→ Task to complete: Lines below starting with the line with "Turbinado, 04-12: none -> 0" and going on through the line with "30/09/2010: 230000 -> 261449" must be output exactly; the rest of the records must be left out.

→ Dataset records:
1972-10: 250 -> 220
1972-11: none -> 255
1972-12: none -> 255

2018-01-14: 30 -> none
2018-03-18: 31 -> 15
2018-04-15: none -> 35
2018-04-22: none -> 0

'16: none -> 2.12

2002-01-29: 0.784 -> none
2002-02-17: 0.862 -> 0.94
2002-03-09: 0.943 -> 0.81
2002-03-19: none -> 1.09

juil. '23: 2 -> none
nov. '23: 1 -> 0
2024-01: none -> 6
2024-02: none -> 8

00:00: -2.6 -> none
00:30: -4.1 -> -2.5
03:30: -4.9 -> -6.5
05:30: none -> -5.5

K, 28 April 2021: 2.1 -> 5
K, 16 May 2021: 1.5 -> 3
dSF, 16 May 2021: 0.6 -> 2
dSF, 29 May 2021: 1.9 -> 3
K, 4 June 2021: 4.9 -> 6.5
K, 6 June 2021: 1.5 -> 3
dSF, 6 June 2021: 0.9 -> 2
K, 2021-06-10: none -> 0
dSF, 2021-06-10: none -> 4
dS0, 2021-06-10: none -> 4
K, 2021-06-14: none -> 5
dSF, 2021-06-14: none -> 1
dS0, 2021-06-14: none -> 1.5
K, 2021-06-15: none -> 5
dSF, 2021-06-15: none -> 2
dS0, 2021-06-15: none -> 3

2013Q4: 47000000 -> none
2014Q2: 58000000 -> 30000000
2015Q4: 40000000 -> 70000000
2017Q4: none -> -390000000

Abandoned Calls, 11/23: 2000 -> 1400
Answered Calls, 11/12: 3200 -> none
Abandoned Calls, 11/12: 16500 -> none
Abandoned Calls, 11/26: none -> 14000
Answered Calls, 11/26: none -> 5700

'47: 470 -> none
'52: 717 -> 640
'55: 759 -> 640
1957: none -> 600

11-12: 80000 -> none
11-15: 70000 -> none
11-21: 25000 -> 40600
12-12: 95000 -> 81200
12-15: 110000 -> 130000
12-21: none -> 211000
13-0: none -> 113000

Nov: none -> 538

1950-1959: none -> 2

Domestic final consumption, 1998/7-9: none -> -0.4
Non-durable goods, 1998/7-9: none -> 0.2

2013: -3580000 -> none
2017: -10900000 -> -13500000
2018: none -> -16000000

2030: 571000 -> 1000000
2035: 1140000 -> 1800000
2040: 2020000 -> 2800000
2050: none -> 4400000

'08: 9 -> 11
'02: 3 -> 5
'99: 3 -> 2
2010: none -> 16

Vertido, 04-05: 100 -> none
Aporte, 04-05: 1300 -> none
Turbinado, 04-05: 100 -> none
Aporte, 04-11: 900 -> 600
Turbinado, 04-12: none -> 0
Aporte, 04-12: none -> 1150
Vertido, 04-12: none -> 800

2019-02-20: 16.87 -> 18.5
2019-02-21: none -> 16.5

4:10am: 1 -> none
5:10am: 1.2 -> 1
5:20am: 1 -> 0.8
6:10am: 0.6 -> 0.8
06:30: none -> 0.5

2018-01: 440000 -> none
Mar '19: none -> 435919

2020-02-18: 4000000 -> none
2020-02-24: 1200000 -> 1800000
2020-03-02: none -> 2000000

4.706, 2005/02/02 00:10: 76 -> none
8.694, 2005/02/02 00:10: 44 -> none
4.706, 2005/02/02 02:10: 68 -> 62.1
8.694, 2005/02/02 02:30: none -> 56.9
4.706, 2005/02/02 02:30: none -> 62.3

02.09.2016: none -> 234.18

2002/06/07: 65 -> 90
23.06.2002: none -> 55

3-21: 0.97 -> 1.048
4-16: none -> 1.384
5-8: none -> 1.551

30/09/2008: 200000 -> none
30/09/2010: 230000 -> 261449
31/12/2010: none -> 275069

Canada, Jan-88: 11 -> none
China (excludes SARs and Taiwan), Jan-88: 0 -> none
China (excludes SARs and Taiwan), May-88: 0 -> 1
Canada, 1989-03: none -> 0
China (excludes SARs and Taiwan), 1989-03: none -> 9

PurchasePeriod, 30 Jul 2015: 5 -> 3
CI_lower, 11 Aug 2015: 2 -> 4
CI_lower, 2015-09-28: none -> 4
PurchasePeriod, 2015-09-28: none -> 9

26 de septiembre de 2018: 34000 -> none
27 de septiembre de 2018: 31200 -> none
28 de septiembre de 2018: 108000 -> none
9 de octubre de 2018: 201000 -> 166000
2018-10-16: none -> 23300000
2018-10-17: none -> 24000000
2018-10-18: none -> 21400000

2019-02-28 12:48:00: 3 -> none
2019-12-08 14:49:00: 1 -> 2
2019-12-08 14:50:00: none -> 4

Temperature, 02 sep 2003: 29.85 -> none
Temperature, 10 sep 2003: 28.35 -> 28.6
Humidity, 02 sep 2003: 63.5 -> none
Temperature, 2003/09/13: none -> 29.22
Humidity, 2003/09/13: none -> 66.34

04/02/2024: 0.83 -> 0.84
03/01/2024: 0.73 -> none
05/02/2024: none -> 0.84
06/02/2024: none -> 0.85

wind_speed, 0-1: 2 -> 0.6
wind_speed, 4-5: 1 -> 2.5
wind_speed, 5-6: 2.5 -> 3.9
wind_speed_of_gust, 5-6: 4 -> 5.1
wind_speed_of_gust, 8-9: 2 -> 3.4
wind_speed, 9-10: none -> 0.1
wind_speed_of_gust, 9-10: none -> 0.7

→ Expected answer:
Turbinado, 04-12: none -> 0
Aporte, 04-12: none -> 1150
Vertido, 04-12: none -> 800

2019-02-20: 16.87 -> 18.5
2019-02-21: none -> 16.5

4:10am: 1 -> none
5:10am: 1.2 -> 1
5:20am: 1 -> 0.8
6:10am: 0.6 -> 0.8
06:30: none -> 0.5

2018-01: 440000 -> none
Mar '19: none -> 435919

2020-02-18: 4000000 -> none
2020-02-24: 1200000 -> 1800000
2020-03-02: none -> 2000000

4.706, 2005/02/02 00:10: 76 -> none
8.694, 2005/02/02 00:10: 44 -> none
4.706, 2005/02/02 02:10: 68 -> 62.1
8.694, 2005/02/02 02:30: none -> 56.9
4.706, 2005/02/02 02:30: none -> 62.3

02.09.2016: none -> 234.18

2002/06/07: 65 -> 90
23.06.2002: none -> 55

3-21: 0.97 -> 1.048
4-16: none -> 1.384
5-8: none -> 1.551

30/09/2008: 200000 -> none
30/09/2010: 230000 -> 261449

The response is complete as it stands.